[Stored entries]

────────────────────────────────────────

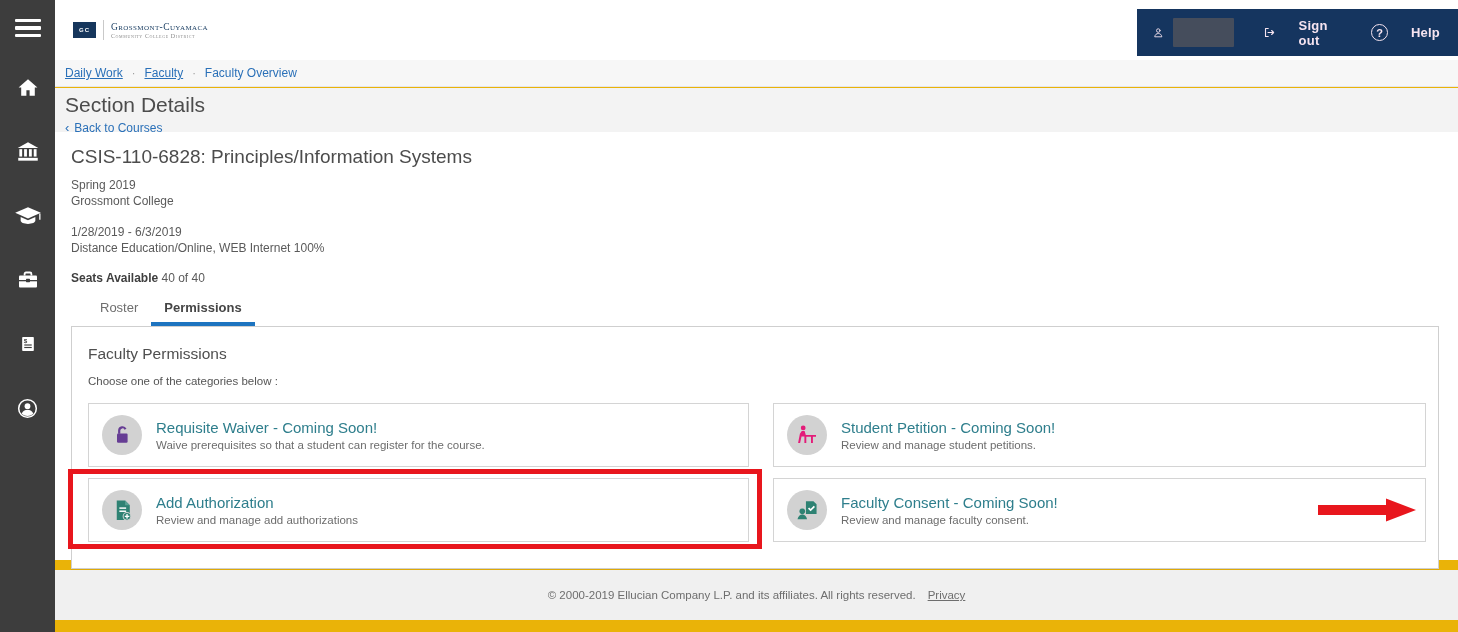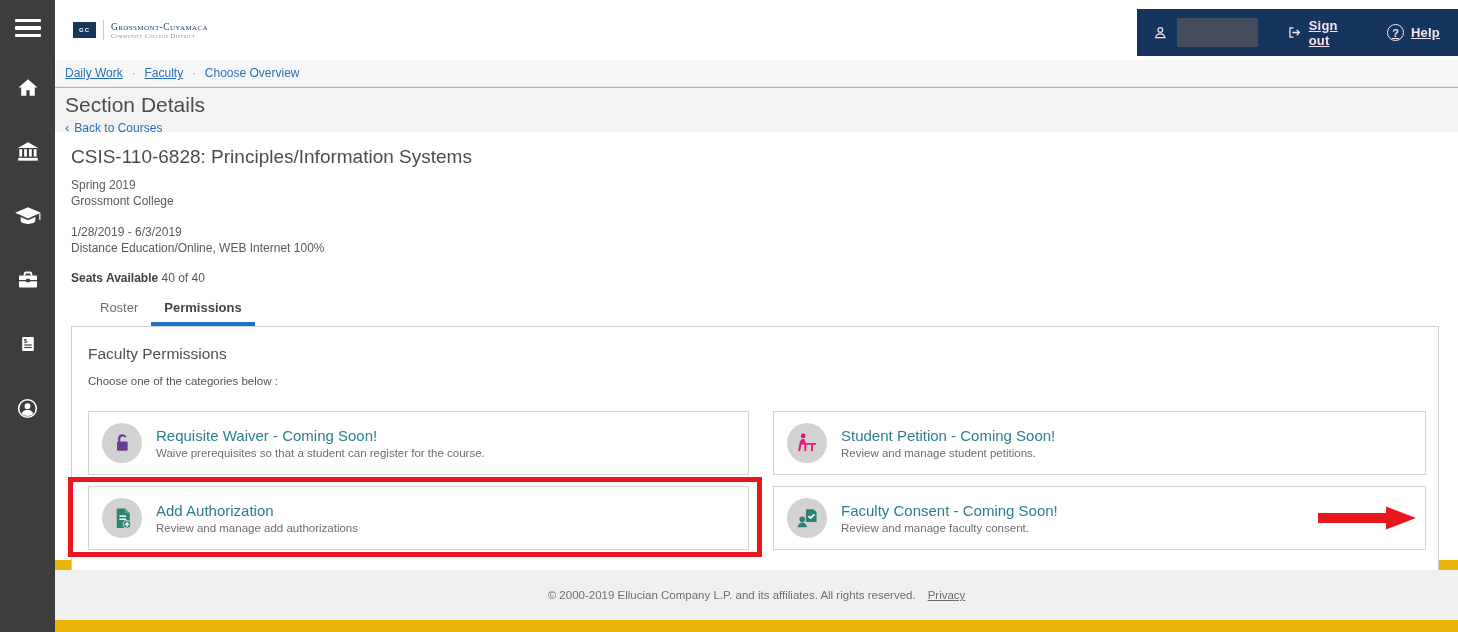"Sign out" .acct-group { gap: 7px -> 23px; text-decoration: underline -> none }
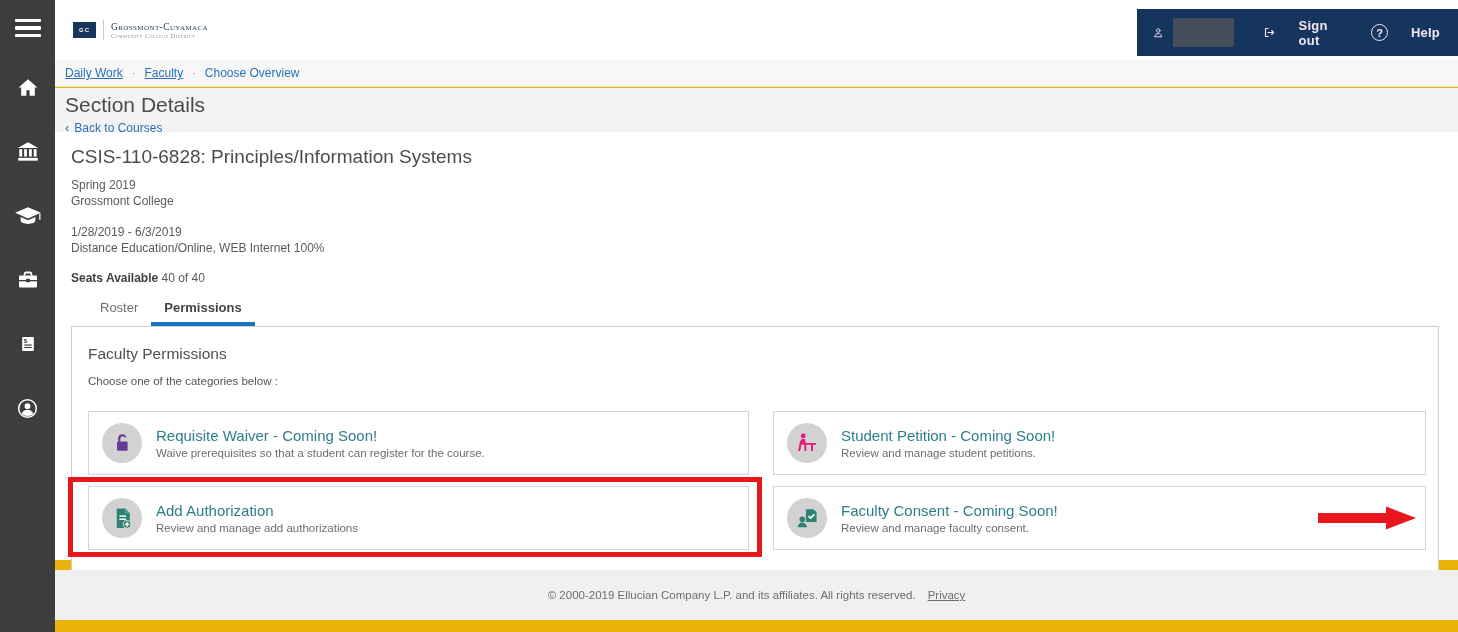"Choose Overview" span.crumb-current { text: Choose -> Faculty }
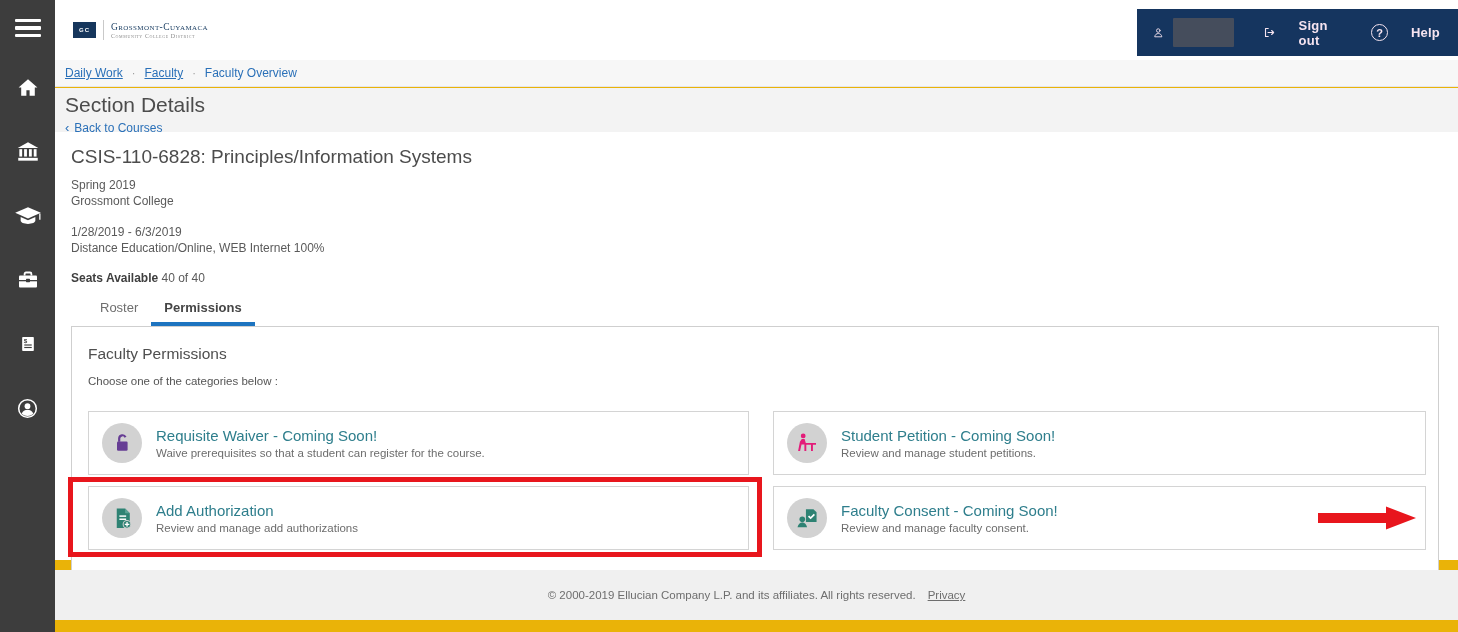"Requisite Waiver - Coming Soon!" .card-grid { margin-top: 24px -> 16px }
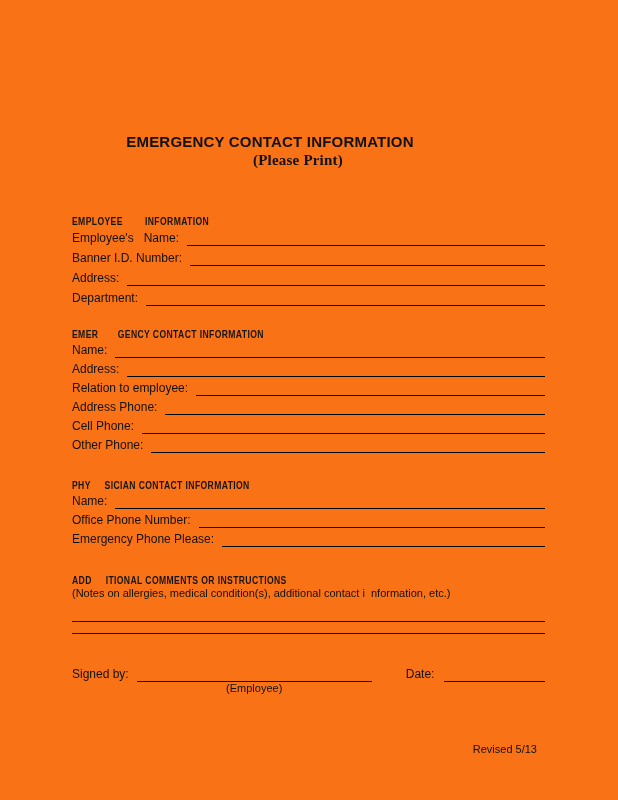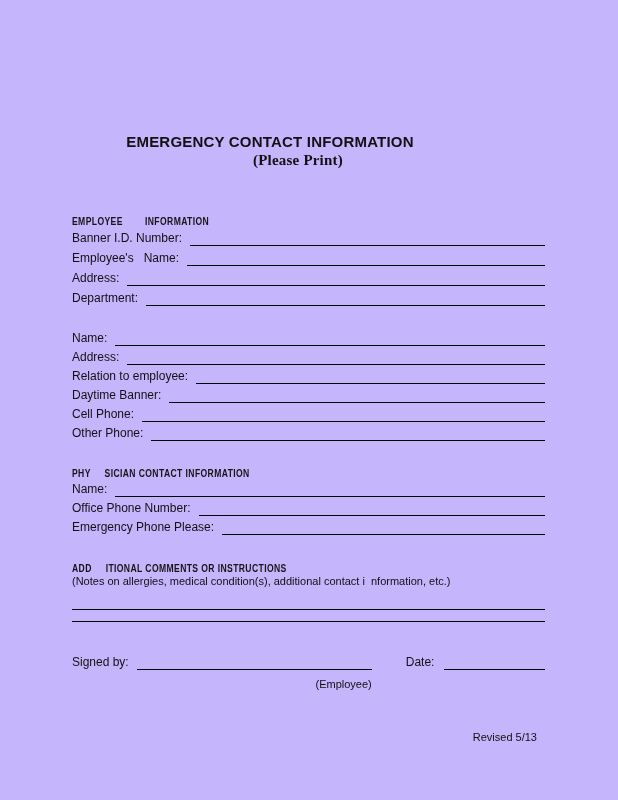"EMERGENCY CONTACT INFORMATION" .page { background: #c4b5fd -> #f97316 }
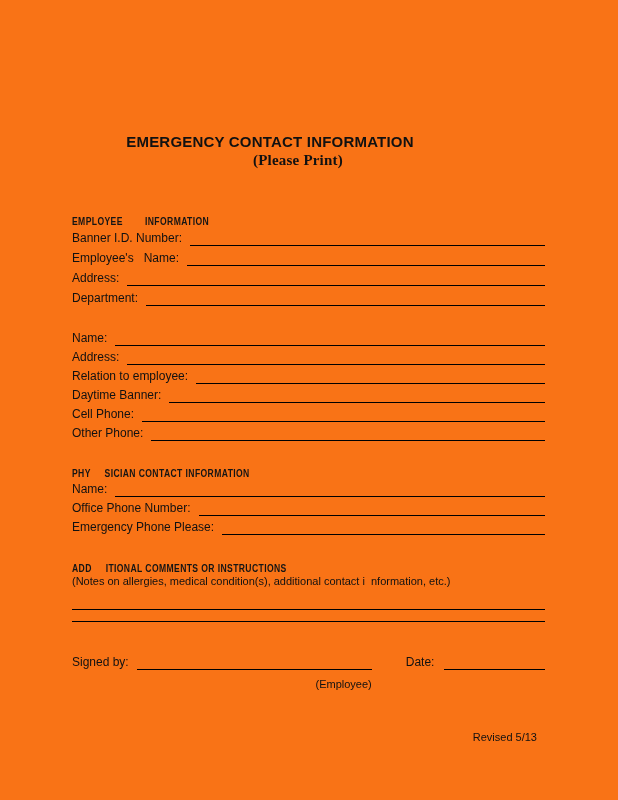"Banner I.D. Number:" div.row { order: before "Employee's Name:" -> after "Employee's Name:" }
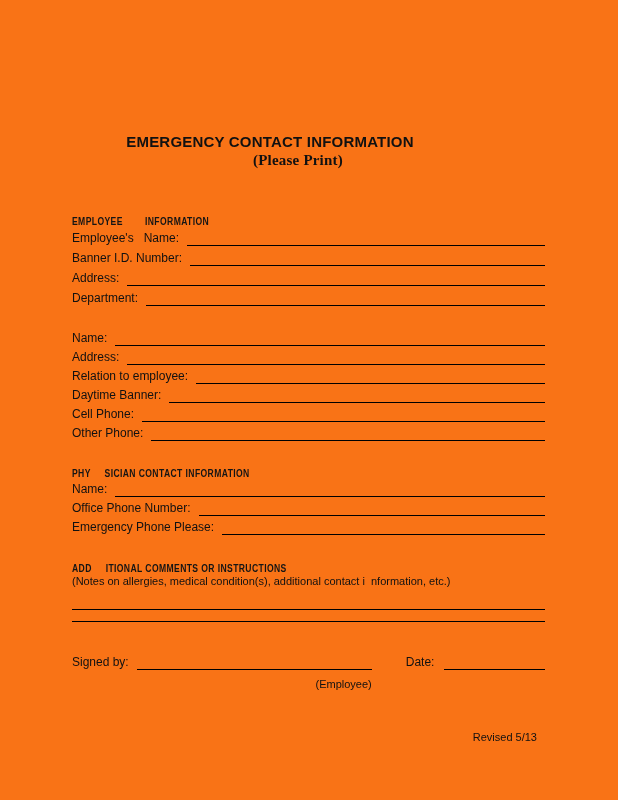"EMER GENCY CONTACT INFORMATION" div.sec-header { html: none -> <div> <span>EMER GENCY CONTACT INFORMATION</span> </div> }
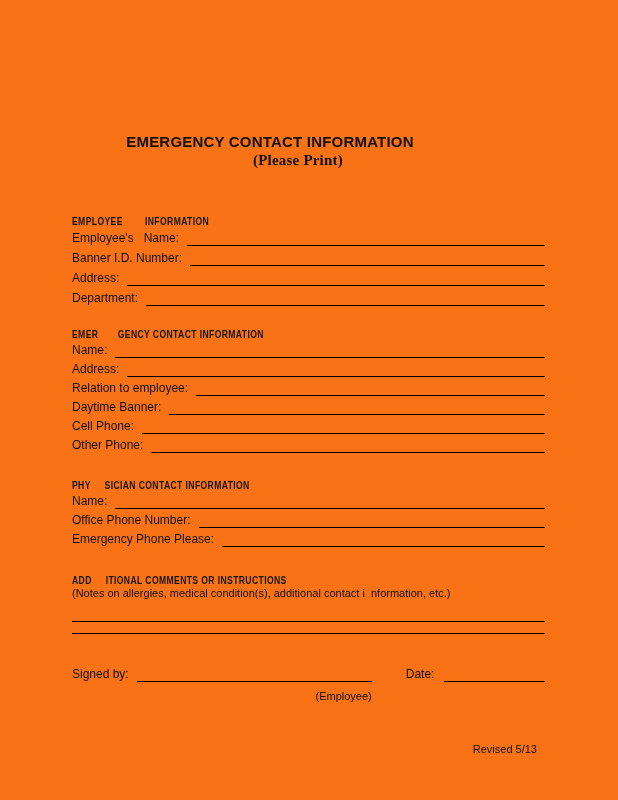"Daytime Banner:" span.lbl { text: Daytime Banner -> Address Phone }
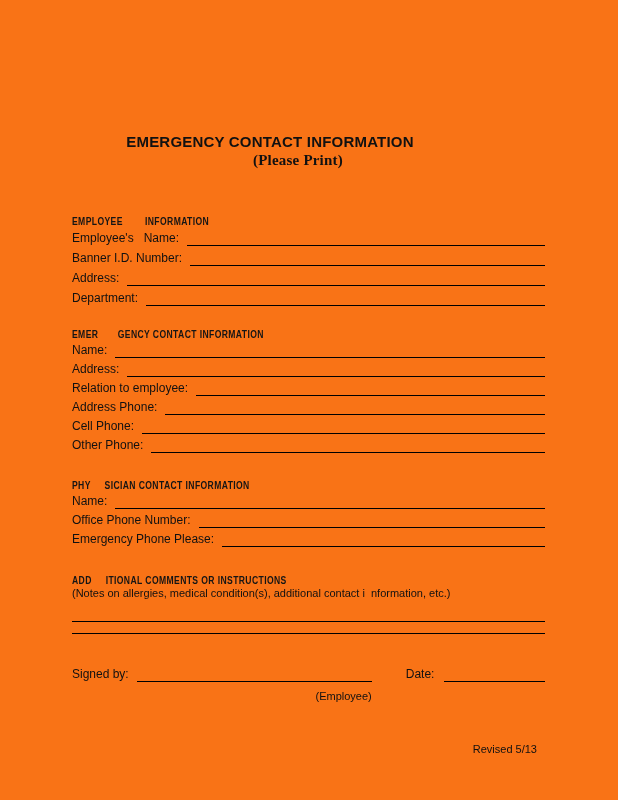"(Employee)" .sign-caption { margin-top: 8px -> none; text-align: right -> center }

────────────────────────────────────────

Repeat the data word for word, excluding any image.

"Sign out" .acct-group { gap: 7px -> 23px; text-decoration: underline -> none }
"Choose Overview" span.crumb-current { text: Choose -> Faculty }
"Requisite Waiver - Coming Soon!" .card-grid { margin-top: 24px -> 16px }
"EMERGENCY CONTACT INFORMATION" .page { background: #c4b5fd -> #f97316 }
"Banner I.D. Number:" div.row { order: before "Employee's Name:" -> after "Employee's Name:" }
"EMER GENCY CONTACT INFORMATION" div.sec-header { html: none -> <div> <span>EMER GENCY CONTACT INFORMATION</span> </div> }
"Daytime Banner:" span.lbl { text: Daytime Banner -> Address Phone }
"(Employee)" .sign-caption { margin-top: 8px -> none; text-align: right -> center }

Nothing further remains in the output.